§ **TASK INSTRUCTIONS**: Everything from the line that holds "reference: TP-7136 -> TP-7316" to the end of the entries below should be printed again, word for word, and nothing more.

§ **MATERIALS PROVIDED**:
--------------------------------------------------

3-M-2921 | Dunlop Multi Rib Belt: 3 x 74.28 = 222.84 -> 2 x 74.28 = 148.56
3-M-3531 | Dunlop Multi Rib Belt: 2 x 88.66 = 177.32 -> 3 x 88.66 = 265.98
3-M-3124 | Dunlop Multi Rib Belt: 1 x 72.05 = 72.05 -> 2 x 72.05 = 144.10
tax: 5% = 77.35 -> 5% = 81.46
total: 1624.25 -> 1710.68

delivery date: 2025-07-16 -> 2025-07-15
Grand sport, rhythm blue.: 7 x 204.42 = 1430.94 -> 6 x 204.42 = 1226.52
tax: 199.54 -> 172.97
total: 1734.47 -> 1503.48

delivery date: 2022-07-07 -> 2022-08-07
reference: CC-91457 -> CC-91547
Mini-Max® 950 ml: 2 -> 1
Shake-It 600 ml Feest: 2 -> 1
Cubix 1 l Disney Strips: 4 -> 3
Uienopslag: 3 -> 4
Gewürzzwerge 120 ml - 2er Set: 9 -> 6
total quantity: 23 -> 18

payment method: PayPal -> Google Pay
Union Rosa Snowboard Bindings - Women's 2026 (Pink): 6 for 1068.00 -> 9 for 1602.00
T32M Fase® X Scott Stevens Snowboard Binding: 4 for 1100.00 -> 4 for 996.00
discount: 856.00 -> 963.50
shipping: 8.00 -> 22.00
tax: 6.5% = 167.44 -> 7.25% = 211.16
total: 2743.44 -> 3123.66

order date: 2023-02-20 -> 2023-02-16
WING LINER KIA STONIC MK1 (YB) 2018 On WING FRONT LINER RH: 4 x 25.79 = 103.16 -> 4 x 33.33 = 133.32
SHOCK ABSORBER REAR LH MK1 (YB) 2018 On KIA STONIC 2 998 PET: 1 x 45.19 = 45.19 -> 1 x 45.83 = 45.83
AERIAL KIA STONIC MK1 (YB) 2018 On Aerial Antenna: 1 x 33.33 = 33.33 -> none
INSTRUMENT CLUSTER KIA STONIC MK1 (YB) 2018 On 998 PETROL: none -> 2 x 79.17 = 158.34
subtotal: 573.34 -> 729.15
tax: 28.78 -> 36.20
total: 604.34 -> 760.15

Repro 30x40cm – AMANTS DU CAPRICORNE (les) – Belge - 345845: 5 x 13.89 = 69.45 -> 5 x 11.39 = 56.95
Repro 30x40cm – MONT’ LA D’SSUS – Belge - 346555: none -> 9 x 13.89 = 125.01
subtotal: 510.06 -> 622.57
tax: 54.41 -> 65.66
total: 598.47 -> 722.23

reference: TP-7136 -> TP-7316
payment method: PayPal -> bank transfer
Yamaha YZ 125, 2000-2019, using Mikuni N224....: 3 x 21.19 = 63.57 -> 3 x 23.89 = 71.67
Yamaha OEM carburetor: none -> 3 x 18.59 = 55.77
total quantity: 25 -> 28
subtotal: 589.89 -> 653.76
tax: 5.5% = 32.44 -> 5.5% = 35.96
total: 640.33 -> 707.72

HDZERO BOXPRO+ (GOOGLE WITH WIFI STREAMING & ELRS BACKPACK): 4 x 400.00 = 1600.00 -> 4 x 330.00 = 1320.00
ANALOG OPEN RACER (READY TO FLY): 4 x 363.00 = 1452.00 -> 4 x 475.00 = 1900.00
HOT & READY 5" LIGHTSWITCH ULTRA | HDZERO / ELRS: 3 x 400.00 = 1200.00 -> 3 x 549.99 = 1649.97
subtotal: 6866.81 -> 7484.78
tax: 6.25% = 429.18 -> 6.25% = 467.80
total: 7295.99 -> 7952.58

--------------------------------------------------

§ **RESULT OF THE EXERCISE**:
reference: TP-7136 -> TP-7316
payment method: PayPal -> bank transfer
Yamaha YZ 125, 2000-2019, using Mikuni N224....: 3 x 21.19 = 63.57 -> 3 x 23.89 = 71.67
Yamaha OEM carburetor: none -> 3 x 18.59 = 55.77
total quantity: 25 -> 28
subtotal: 589.89 -> 653.76
tax: 5.5% = 32.44 -> 5.5% = 35.96
total: 640.33 -> 707.72

HDZERO BOXPRO+ (GOOGLE WITH WIFI STREAMING & ELRS BACKPACK): 4 x 400.00 = 1600.00 -> 4 x 330.00 = 1320.00
ANALOG OPEN RACER (READY TO FLY): 4 x 363.00 = 1452.00 -> 4 x 475.00 = 1900.00
HOT & READY 5" LIGHTSWITCH ULTRA | HDZERO / ELRS: 3 x 400.00 = 1200.00 -> 3 x 549.99 = 1649.97
subtotal: 6866.81 -> 7484.78
tax: 6.25% = 429.18 -> 6.25% = 467.80
total: 7295.99 -> 7952.58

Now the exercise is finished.